Nov. 5, 2020, 9:00 AM

In the event of a change in the administration in Washington, D.C., the pace of the ongoing energy transition in the U.S. will accelerate. The Biden campaign made it clear from the start that a Biden administration would recommend legislation and implement regulatory changes to mandate and enhance major shifts in the production of energy that are already underway in this country.

The next four years and beyond should be an exciting time for everyone involved in the energy sector, as well as for everyday consumers of energy. What are some of the changes that we could expect to see in the near term under a Biden administration?

Electrical Generation

At the end of 2019, approximately 17.5% of the total U.S. utility-scale electricity generation was from renewable energy sources (up from approximately 9% in 2000). If distributable solar PV is taken into account, the percentage rises to approximately 18.3%. Wind is the largest renewable energy source (7.3%), followed by hydro (6.6%), solar (1.8%), biomass (1.4%) and other (0.4%).

The growth of renewable energy as the preferred source of new electrical generation is even more impressive when looked at as a percentage of new electric capacity added to the grid over the past two years. Wind energy capacity increased by over 9,000 MW in 2019, which was the third strongest year of new wind installation.

This fast pace has continued into 2020, although disruptions in the supply chain caused by the onset of the Covid-19 pandemic have slowed the pace somewhat. What is even more dramatic is the impact of this energy source in the so-called wind belt in the Midwest, where wind energy production now accounts for over 20% of electricity generation in six states, and the percentage keeps rising.

Solar, Wind Energy Growth

Equally impressive over the past two years is the growth in solar energy production. In 2019, approximately 40% of all new electric capacity added to the grid came from solar, the largest share in solar’s history. Solar has become more competitive due to rapidly declining costs, increasing demand both in the private and public sectors and continued support from federal policies, including the Investment Tax Credit.

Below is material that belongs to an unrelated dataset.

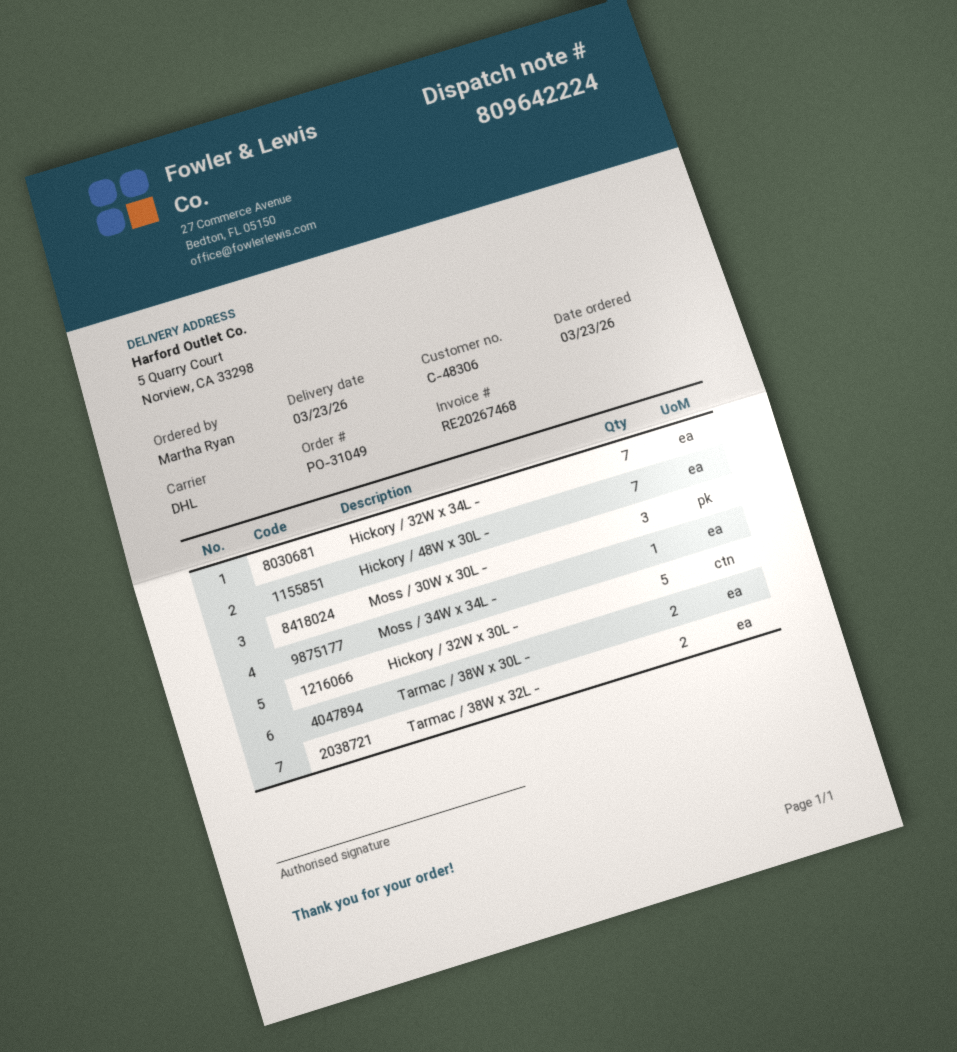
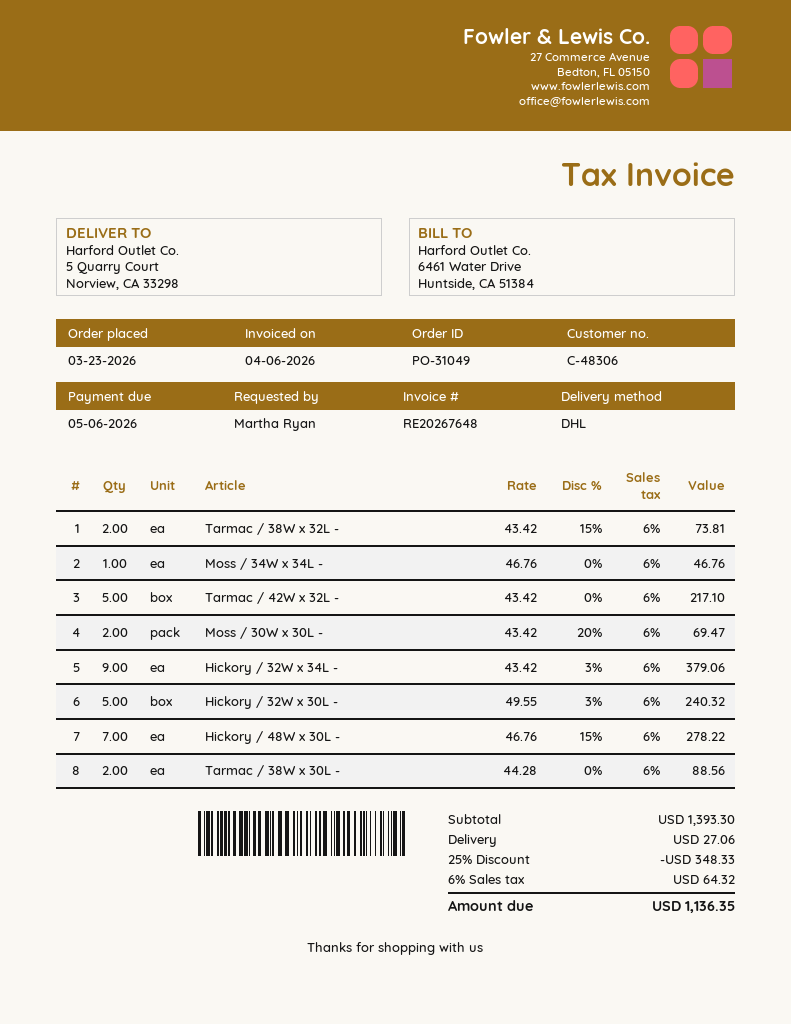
invoice number: RE20267468 -> RE20267648
Hickory / 32W x 34L -: 7 -> 9
Moss / 30W x 30L -: 3 -> 2
Tarmac / 42W x 32L -: none -> 5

The novel coronavirus has also impacted the supply chain in the solar industry, with the distributed solar market having been impacted the most, due to a shortage of sales personnel and installers. Utility-scale projects appear to have been affected less, although the development pipeline may be affected or at least it will experience delays.

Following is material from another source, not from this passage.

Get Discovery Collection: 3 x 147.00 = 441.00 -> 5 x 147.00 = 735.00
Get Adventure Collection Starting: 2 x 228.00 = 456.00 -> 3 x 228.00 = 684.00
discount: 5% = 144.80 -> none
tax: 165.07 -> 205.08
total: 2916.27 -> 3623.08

The rise of renewable energy sources for the generation of electricity has come at the expense of fossil fuels, principally coal and petroleum liquids. An exception is the continued use of natural gas, which is the “cleanest” of fossil fuels. The use of natural gas as a fuel source for the generation of electricity has increased over the years due to its low cost and plentiful supply in the U.S.

The shift to renewable energy sources for the generation of electricity has occurred with little support from the current administration and a dearth of federal policies (other than the tax credits that were initiated under prior administrations and continued in a limited manner only because of support in Congress).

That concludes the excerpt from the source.